**Extracted material**:

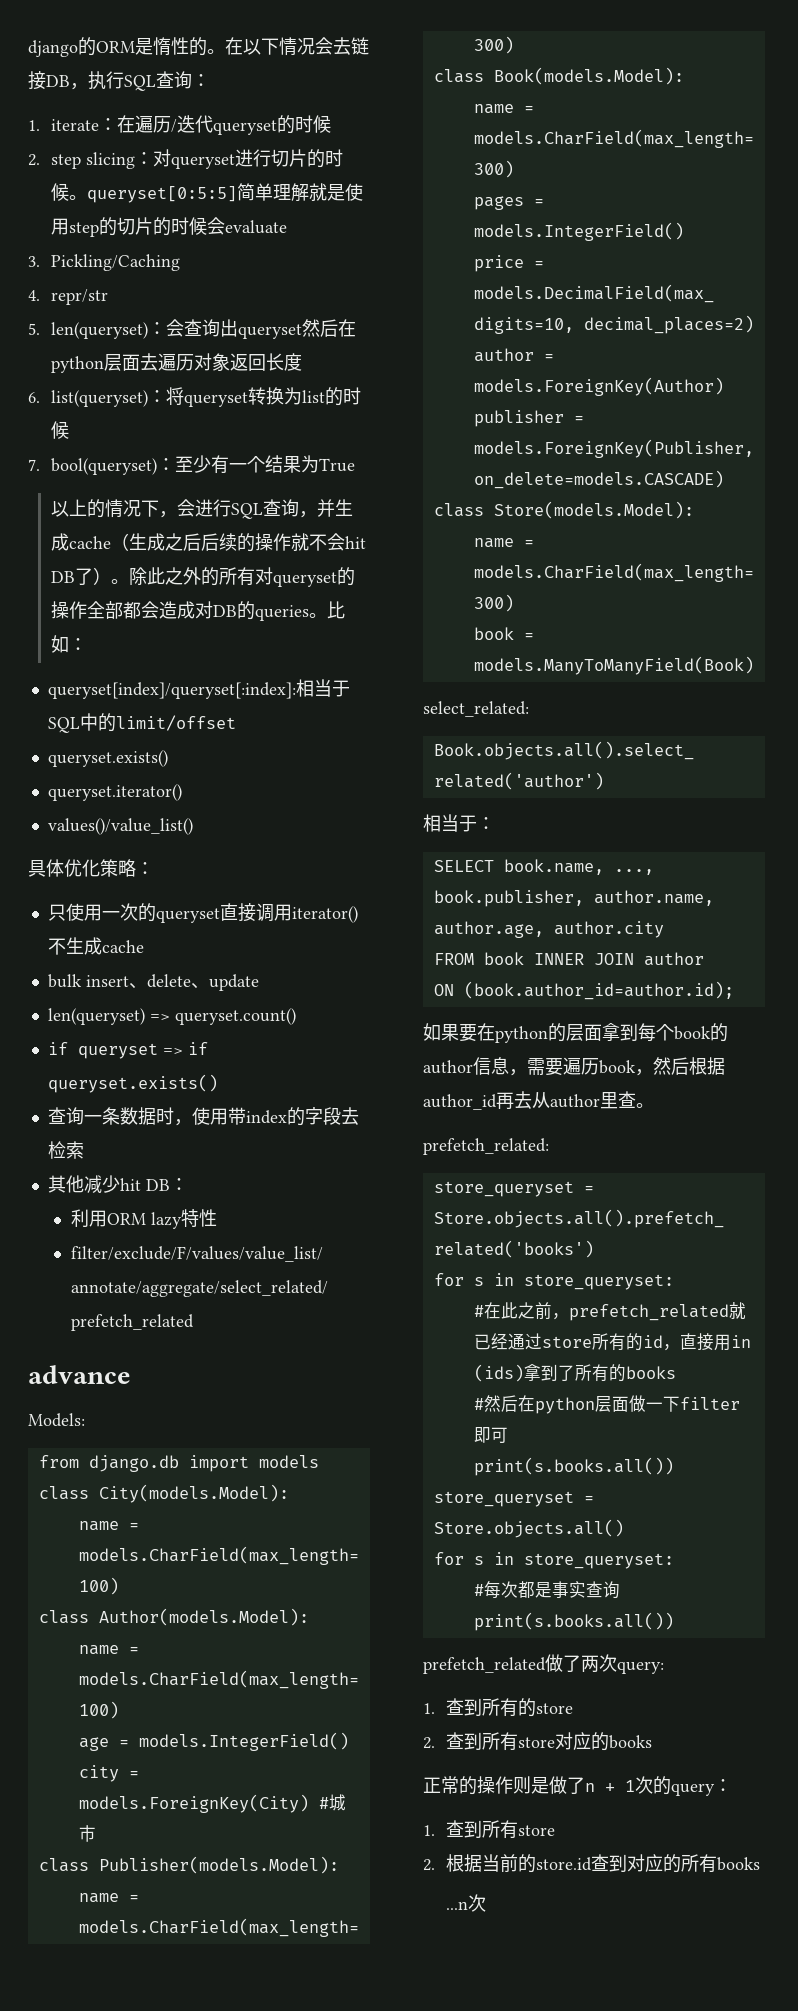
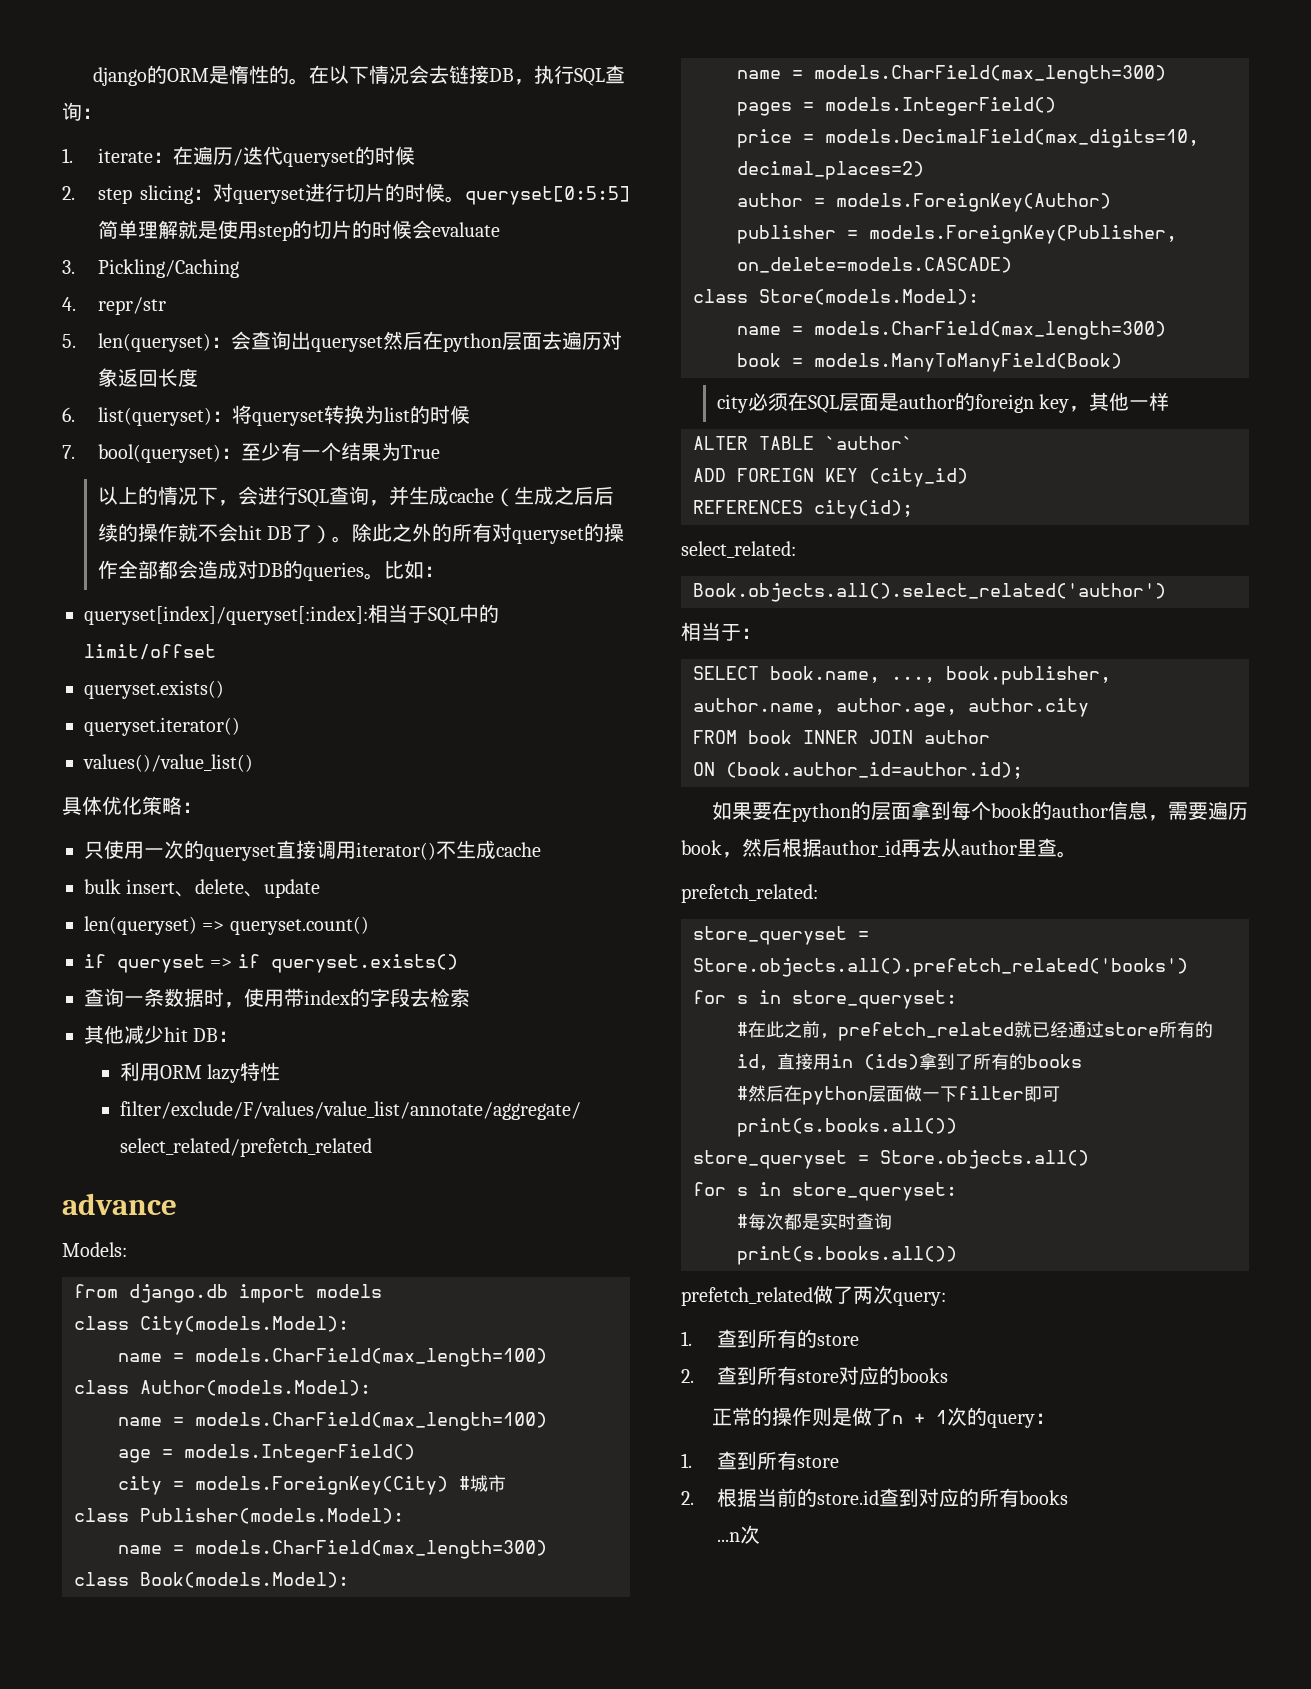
+ city必须在SQL层面是author的foreign key，其他一样
+ ALTER TABLE `author`
+ ADD FOREIGN KEY (city_id)
+ REFERENCES city(id);
- #每次都是事实查询
+ #每次都是实时查询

**Instructions for the task**:
What's needed is every line above, retyped exactly and free of pictures.

**Solution to the exercise**:
+ city必须在SQL层面是author的foreign key，其他一样
+ ALTER TABLE `author`
+ ADD FOREIGN KEY (city_id)
+ REFERENCES city(id);
- #每次都是事实查询
+ #每次都是实时查询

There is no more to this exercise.